▶ _WORK TASK_
A complete transcription of the material, exact in every line, is what is wanted.

▶ _LISTED ENTRIES_
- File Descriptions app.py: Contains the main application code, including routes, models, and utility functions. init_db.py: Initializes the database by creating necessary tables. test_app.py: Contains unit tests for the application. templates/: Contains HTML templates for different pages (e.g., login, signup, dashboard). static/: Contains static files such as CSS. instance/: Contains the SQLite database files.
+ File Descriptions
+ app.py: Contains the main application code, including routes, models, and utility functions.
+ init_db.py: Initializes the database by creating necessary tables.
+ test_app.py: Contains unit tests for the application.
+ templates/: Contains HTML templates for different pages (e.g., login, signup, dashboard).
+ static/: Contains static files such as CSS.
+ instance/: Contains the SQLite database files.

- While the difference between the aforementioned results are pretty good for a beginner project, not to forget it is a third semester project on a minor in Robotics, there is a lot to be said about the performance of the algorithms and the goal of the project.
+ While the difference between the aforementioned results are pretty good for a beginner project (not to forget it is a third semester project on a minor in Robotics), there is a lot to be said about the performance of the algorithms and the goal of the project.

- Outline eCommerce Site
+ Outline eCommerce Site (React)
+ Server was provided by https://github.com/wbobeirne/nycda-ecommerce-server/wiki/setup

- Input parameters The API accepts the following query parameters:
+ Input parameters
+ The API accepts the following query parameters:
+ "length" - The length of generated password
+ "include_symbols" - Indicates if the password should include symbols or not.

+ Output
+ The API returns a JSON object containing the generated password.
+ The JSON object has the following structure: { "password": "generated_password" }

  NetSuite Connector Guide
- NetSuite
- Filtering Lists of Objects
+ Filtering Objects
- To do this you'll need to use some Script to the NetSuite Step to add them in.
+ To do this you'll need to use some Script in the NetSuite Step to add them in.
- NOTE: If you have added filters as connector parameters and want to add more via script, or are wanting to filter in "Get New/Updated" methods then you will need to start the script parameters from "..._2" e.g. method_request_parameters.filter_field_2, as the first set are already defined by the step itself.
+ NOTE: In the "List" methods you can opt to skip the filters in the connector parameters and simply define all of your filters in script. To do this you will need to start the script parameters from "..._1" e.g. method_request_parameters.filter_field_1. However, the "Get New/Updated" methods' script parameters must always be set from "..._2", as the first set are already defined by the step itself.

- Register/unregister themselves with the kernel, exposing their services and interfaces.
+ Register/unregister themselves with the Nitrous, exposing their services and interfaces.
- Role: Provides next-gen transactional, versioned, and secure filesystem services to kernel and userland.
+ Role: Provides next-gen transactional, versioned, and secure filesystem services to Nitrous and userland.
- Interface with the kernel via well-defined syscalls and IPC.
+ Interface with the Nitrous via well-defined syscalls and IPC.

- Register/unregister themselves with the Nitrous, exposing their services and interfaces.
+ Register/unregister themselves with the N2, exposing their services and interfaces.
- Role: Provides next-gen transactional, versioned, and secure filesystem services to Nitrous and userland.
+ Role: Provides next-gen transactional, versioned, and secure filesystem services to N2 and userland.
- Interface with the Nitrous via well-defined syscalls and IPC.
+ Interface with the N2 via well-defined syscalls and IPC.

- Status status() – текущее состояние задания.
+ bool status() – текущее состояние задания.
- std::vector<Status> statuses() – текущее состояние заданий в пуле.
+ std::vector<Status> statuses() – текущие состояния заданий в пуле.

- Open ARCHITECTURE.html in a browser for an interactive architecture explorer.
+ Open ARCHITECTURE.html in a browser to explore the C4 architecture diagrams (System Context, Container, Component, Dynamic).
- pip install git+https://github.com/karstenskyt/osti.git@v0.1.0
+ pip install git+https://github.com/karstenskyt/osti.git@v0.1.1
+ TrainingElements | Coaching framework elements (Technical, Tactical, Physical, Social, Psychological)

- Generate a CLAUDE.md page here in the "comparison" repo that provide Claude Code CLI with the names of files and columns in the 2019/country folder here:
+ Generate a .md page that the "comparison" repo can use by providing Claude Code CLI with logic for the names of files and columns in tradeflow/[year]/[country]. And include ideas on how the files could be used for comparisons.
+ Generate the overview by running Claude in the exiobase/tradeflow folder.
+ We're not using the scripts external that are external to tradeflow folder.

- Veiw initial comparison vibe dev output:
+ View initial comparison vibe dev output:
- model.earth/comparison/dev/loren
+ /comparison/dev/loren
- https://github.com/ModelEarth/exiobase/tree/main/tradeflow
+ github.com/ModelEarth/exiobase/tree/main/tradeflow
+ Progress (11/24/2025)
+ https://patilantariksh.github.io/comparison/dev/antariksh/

▶ _EXERCISE SOLUTION_
- File Descriptions app.py: Contains the main application code, including routes, models, and utility functions. init_db.py: Initializes the database by creating necessary tables. test_app.py: Contains unit tests for the application. templates/: Contains HTML templates for different pages (e.g., login, signup, dashboard). static/: Contains static files such as CSS. instance/: Contains the SQLite database files.
+ File Descriptions
+ app.py: Contains the main application code, including routes, models, and utility functions.
+ init_db.py: Initializes the database by creating necessary tables.
+ test_app.py: Contains unit tests for the application.
+ templates/: Contains HTML templates for different pages (e.g., login, signup, dashboard).
+ static/: Contains static files such as CSS.
+ instance/: Contains the SQLite database files.

- While the difference between the aforementioned results are pretty good for a beginner project, not to forget it is a third semester project on a minor in Robotics, there is a lot to be said about the performance of the algorithms and the goal of the project.
+ While the difference between the aforementioned results are pretty good for a beginner project (not to forget it is a third semester project on a minor in Robotics), there is a lot to be said about the performance of the algorithms and the goal of the project.

- Outline eCommerce Site
+ Outline eCommerce Site (React)
+ Server was provided by https://github.com/wbobeirne/nycda-ecommerce-server/wiki/setup

- Input parameters The API accepts the following query parameters:
+ Input parameters
+ The API accepts the following query parameters:
+ "length" - The length of generated password
+ "include_symbols" - Indicates if the password should include symbols or not.

+ Output
+ The API returns a JSON object containing the generated password.
+ The JSON object has the following structure: { "password": "generated_password" }

  NetSuite Connector Guide
- NetSuite
- Filtering Lists of Objects
+ Filtering Objects
- To do this you'll need to use some Script to the NetSuite Step to add them in.
+ To do this you'll need to use some Script in the NetSuite Step to add them in.
- NOTE: If you have added filters as connector parameters and want to add more via script, or are wanting to filter in "Get New/Updated" methods then you will need to start the script parameters from "..._2" e.g. method_request_parameters.filter_field_2, as the first set are already defined by the step itself.
+ NOTE: In the "List" methods you can opt to skip the filters in the connector parameters and simply define all of your filters in script. To do this you will need to start the script parameters from "..._1" e.g. method_request_parameters.filter_field_1. However, the "Get New/Updated" methods' script parameters must always be set from "..._2", as the first set are already defined by the step itself.

- Register/unregister themselves with the kernel, exposing their services and interfaces.
+ Register/unregister themselves with the Nitrous, exposing their services and interfaces.
- Role: Provides next-gen transactional, versioned, and secure filesystem services to kernel and userland.
+ Role: Provides next-gen transactional, versioned, and secure filesystem services to Nitrous and userland.
- Interface with the kernel via well-defined syscalls and IPC.
+ Interface with the Nitrous via well-defined syscalls and IPC.

- Register/unregister themselves with the Nitrous, exposing their services and interfaces.
+ Register/unregister themselves with the N2, exposing their services and interfaces.
- Role: Provides next-gen transactional, versioned, and secure filesystem services to Nitrous and userland.
+ Role: Provides next-gen transactional, versioned, and secure filesystem services to N2 and userland.
- Interface with the Nitrous via well-defined syscalls and IPC.
+ Interface with the N2 via well-defined syscalls and IPC.

- Status status() – текущее состояние задания.
+ bool status() – текущее состояние задания.
- std::vector<Status> statuses() – текущее состояние заданий в пуле.
+ std::vector<Status> statuses() – текущие состояния заданий в пуле.

- Open ARCHITECTURE.html in a browser for an interactive architecture explorer.
+ Open ARCHITECTURE.html in a browser to explore the C4 architecture diagrams (System Context, Container, Component, Dynamic).
- pip install git+https://github.com/karstenskyt/osti.git@v0.1.0
+ pip install git+https://github.com/karstenskyt/osti.git@v0.1.1
+ TrainingElements | Coaching framework elements (Technical, Tactical, Physical, Social, Psychological)

- Generate a CLAUDE.md page here in the "comparison" repo that provide Claude Code CLI with the names of files and columns in the 2019/country folder here:
+ Generate a .md page that the "comparison" repo can use by providing Claude Code CLI with logic for the names of files and columns in tradeflow/[year]/[country]. And include ideas on how the files could be used for comparisons.
+ Generate the overview by running Claude in the exiobase/tradeflow folder.
+ We're not using the scripts external that are external to tradeflow folder.

- Veiw initial comparison vibe dev output:
+ View initial comparison vibe dev output:
- model.earth/comparison/dev/loren
+ /comparison/dev/loren
- https://github.com/ModelEarth/exiobase/tree/main/tradeflow
+ github.com/ModelEarth/exiobase/tree/main/tradeflow
+ Progress (11/24/2025)
+ https://patilantariksh.github.io/comparison/dev/antariksh/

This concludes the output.